# EXERCISE DIRECTIONS
Restate word for word only the lines running from the one with "color: #ef4444 ->" to the end of the data, both ends included. Omit any pictures.

# INPUT FOR THIS TASK
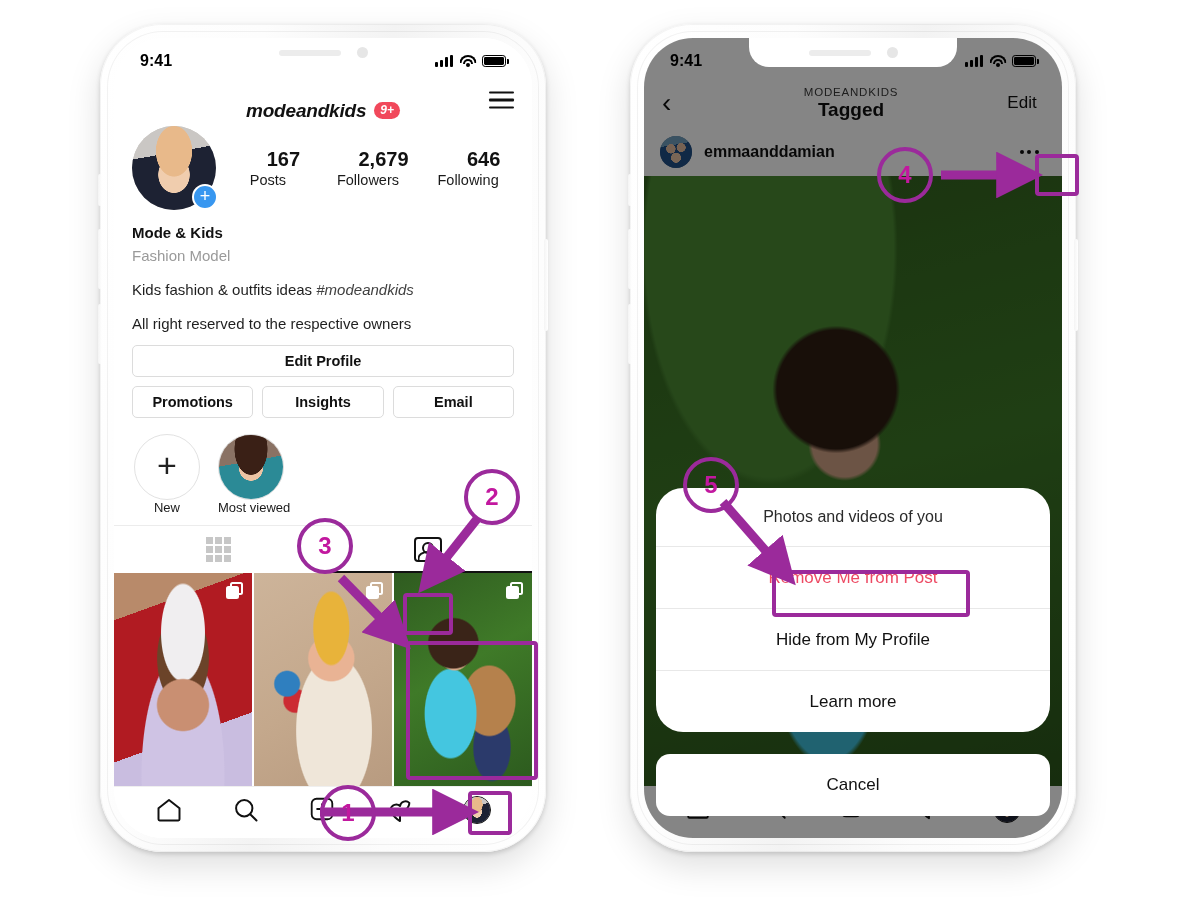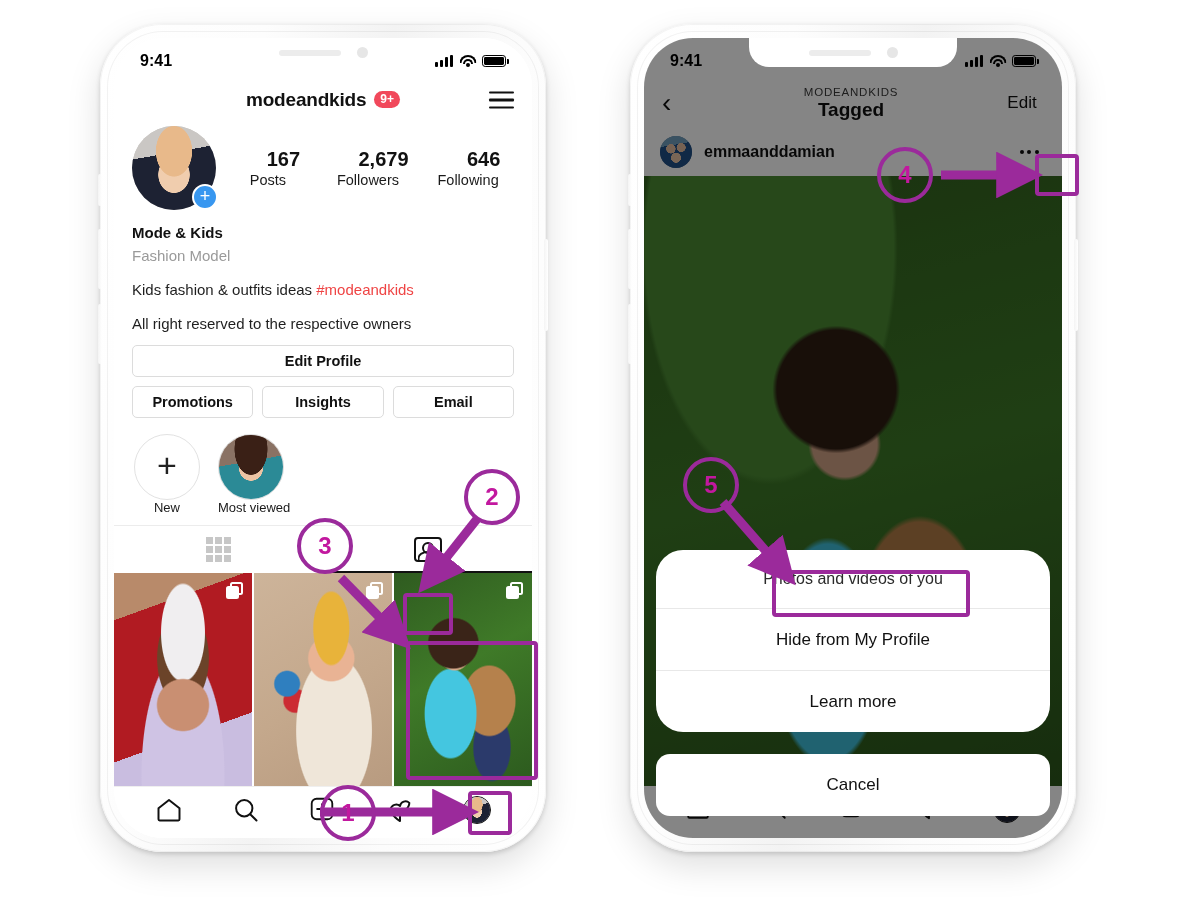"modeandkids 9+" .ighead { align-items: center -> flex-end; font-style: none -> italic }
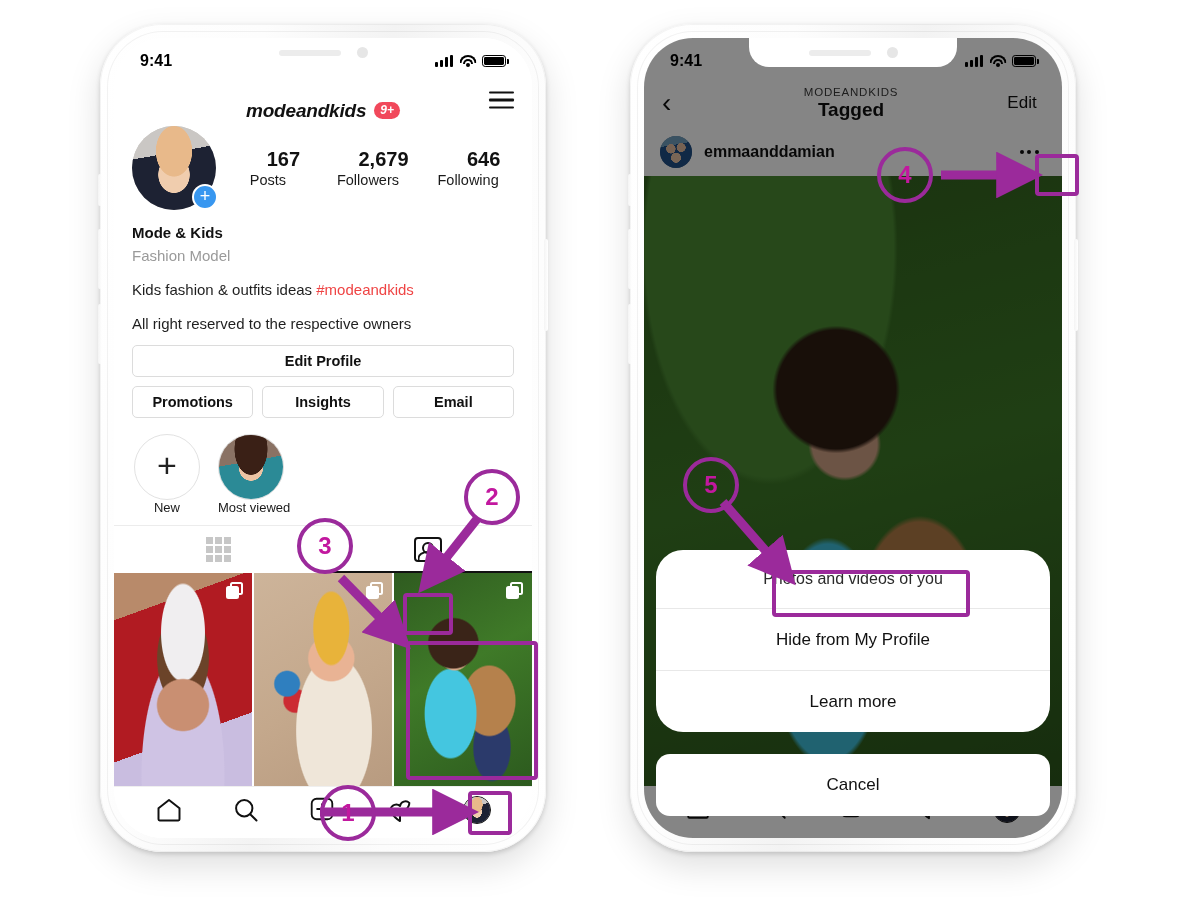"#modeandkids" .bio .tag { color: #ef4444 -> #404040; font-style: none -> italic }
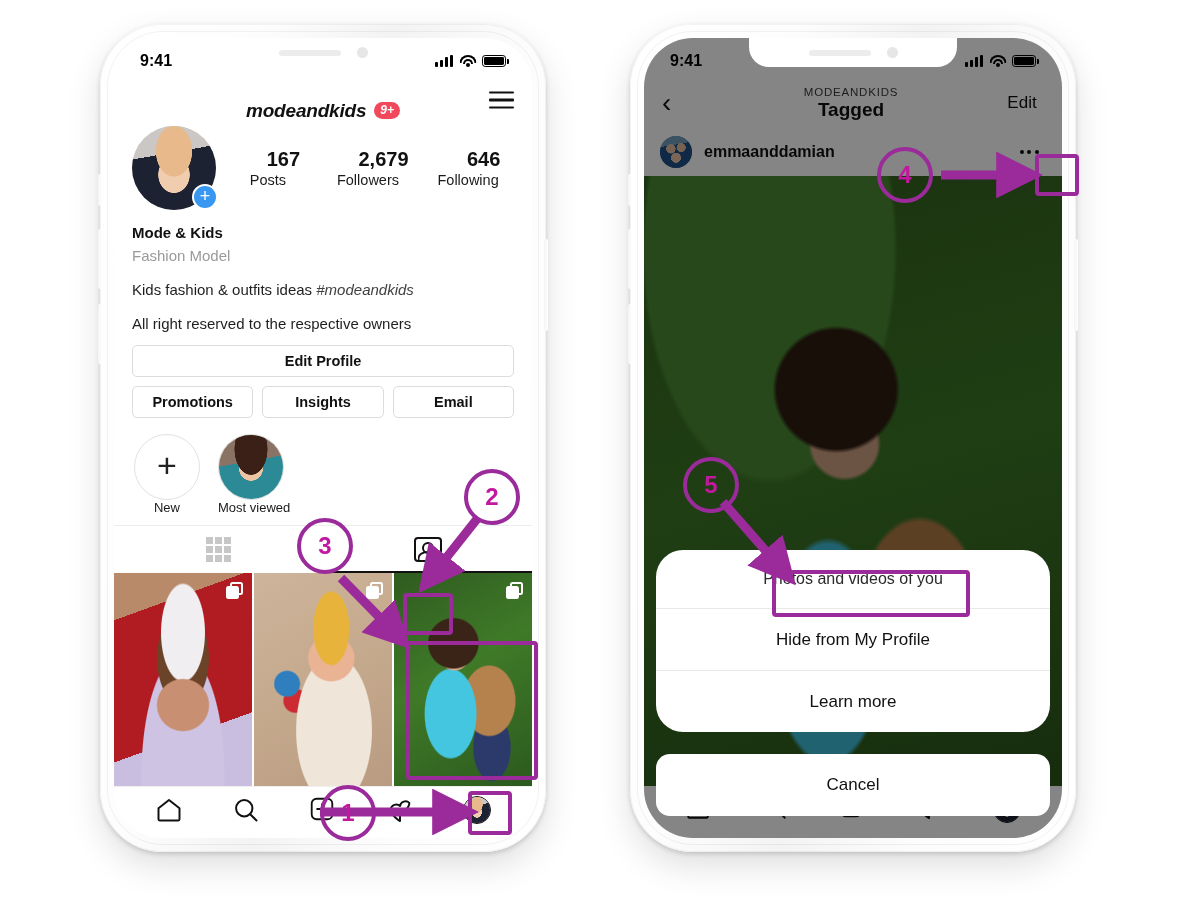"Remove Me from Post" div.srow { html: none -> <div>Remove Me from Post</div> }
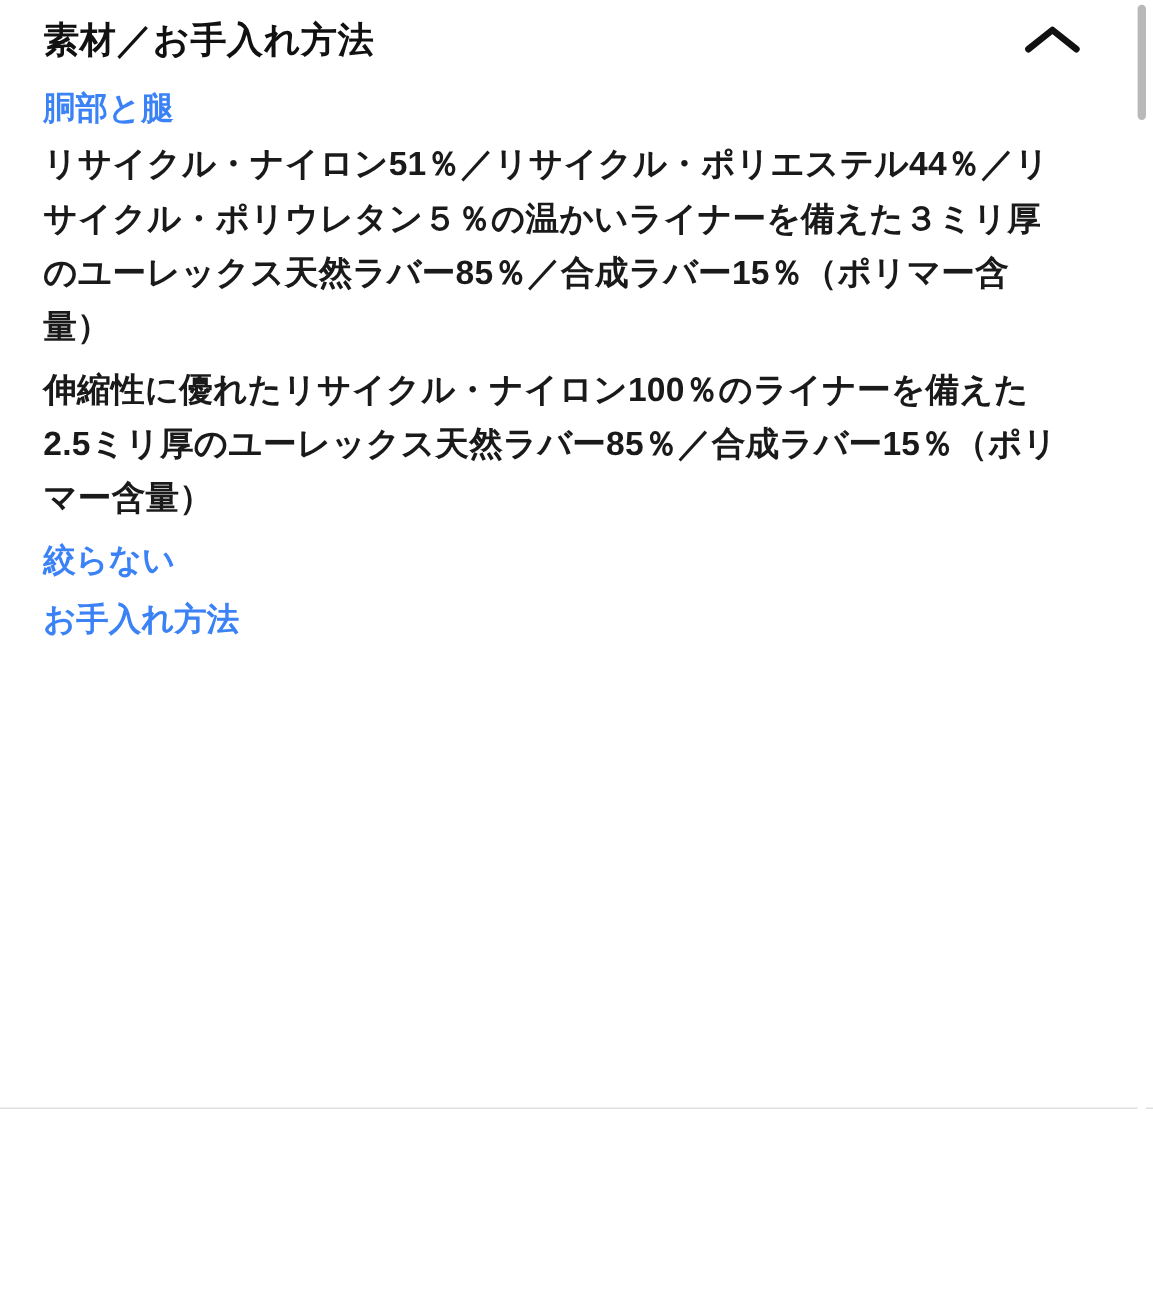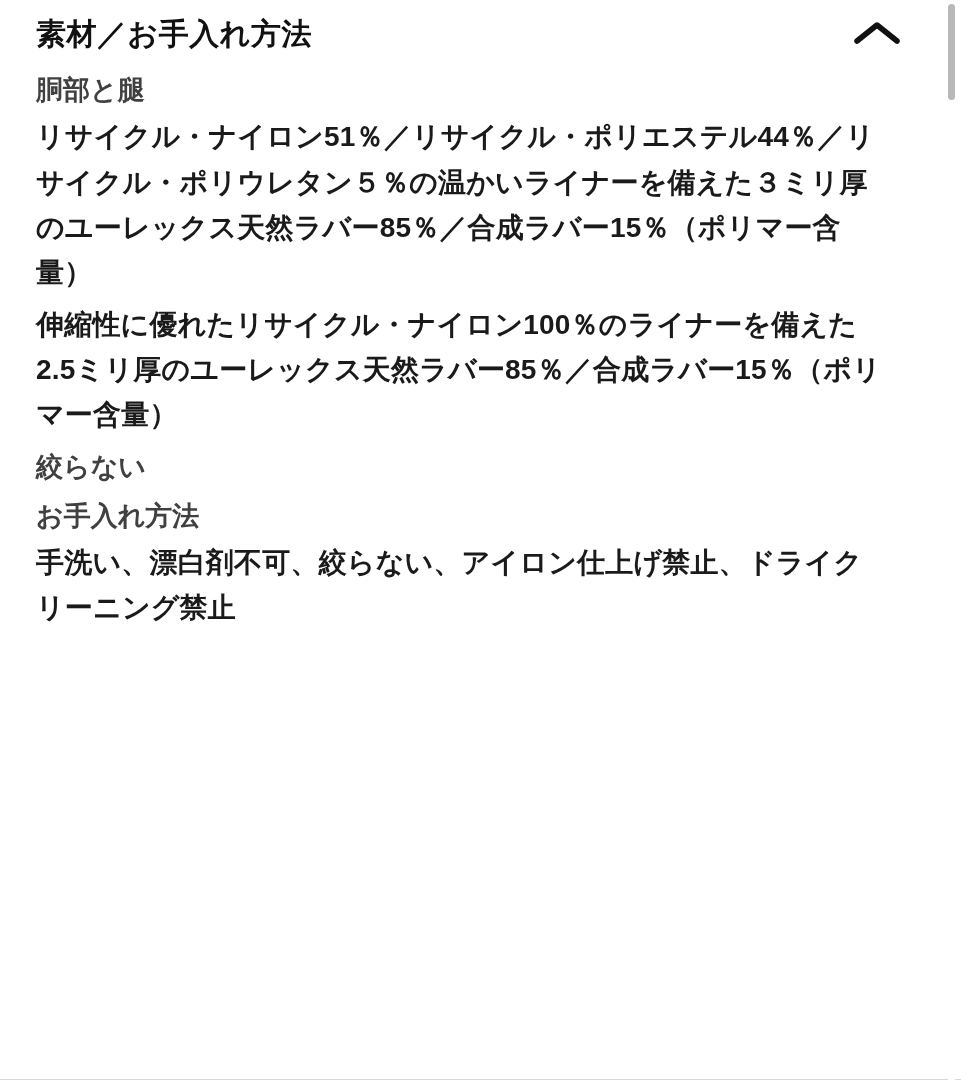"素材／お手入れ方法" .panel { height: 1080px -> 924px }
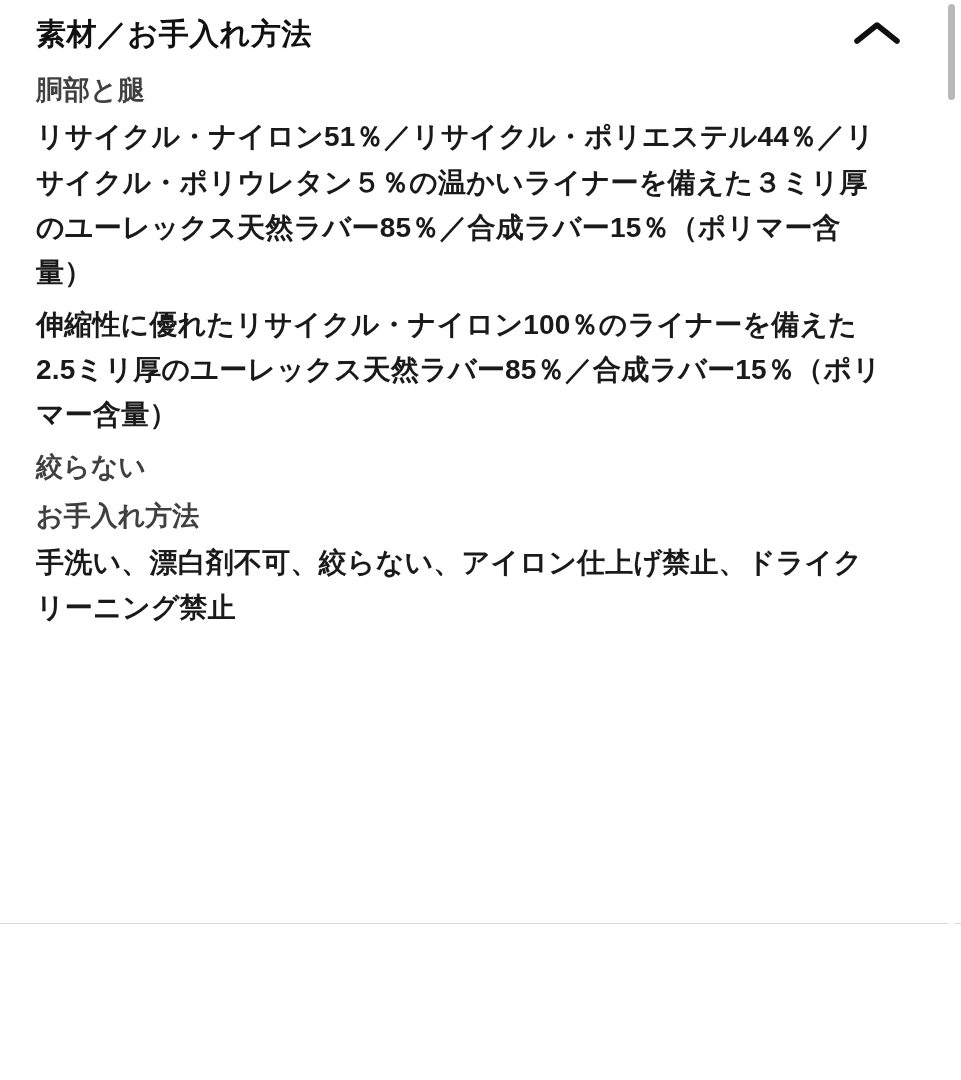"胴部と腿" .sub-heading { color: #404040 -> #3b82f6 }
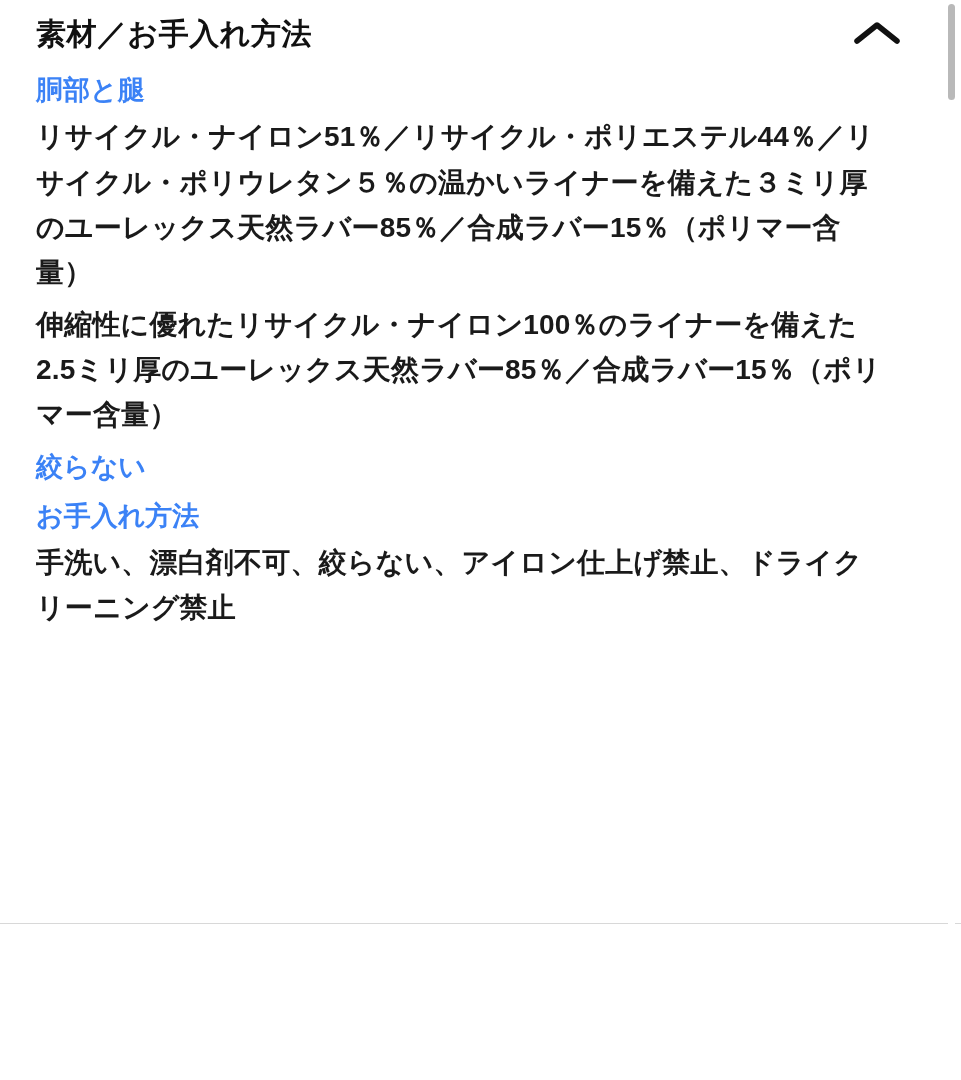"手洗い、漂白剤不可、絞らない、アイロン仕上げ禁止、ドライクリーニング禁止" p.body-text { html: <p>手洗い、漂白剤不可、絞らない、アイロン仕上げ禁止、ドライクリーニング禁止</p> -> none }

# EXPECTED OUTPUT
"#modeandkids" .bio .tag { color: #ef4444 -> #404040; font-style: none -> italic }
"Remove Me from Post" div.srow { html: none -> <div>Remove Me from Post</div> }
"素材／お手入れ方法" .panel { height: 1080px -> 924px }
"胴部と腿" .sub-heading { color: #404040 -> #3b82f6 }
"手洗い、漂白剤不可、絞らない、アイロン仕上げ禁止、ドライクリーニング禁止" p.body-text { html: <p>手洗い、漂白剤不可、絞らない、アイロン仕上げ禁止、ドライクリーニング禁止</p> -> none }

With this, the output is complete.